*** Block opens ***

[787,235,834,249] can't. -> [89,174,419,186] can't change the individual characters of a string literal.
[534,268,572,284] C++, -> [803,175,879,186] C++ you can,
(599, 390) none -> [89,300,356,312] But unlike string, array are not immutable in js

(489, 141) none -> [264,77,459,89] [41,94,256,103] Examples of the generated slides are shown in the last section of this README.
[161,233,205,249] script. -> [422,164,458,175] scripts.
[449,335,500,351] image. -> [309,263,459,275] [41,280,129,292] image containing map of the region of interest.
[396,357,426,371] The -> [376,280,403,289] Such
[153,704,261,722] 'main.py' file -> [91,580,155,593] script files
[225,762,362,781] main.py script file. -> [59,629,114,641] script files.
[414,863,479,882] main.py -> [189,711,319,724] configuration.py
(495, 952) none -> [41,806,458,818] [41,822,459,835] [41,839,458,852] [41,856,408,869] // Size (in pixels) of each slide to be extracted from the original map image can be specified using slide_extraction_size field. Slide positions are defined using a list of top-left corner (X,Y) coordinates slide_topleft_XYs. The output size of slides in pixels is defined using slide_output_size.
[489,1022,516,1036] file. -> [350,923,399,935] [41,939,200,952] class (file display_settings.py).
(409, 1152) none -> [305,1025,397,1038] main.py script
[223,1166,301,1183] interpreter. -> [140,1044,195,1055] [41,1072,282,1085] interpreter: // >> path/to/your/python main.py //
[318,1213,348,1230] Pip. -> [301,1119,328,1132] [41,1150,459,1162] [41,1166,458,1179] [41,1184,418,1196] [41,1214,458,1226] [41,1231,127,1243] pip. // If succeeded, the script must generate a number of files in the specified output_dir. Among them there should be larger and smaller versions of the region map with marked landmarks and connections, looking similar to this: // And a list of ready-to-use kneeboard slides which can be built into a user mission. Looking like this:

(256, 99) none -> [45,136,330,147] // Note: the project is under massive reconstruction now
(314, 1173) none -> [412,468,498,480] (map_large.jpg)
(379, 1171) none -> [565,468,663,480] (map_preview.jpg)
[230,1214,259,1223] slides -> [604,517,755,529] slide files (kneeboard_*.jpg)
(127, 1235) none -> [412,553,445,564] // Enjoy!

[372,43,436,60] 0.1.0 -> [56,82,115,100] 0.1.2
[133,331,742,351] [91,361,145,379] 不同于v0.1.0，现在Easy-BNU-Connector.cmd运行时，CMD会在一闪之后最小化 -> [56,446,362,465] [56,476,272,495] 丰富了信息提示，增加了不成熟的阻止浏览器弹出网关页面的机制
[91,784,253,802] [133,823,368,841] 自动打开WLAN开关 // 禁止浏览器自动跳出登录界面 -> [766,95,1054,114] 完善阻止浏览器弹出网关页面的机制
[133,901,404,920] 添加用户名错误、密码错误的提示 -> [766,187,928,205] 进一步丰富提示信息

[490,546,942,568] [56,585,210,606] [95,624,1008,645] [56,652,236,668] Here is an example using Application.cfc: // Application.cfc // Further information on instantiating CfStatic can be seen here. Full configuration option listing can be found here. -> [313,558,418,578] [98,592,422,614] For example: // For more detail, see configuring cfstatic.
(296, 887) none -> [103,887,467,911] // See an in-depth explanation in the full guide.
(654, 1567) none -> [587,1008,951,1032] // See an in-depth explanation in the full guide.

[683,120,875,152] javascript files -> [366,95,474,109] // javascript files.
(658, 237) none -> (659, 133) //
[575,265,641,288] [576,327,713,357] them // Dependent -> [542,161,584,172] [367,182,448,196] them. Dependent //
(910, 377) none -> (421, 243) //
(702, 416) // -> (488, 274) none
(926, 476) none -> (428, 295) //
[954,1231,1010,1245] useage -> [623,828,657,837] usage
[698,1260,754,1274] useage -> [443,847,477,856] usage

*** Block closes ***

How to complete this task: Sift the material for lines with the string "guide". Copy each one found.

Solved exercise:
(296, 887) none -> [103,887,467,911] // See an in-depth explanation in the full guide.
(654, 1567) none -> [587,1008,951,1032] // See an in-depth explanation in the full guide.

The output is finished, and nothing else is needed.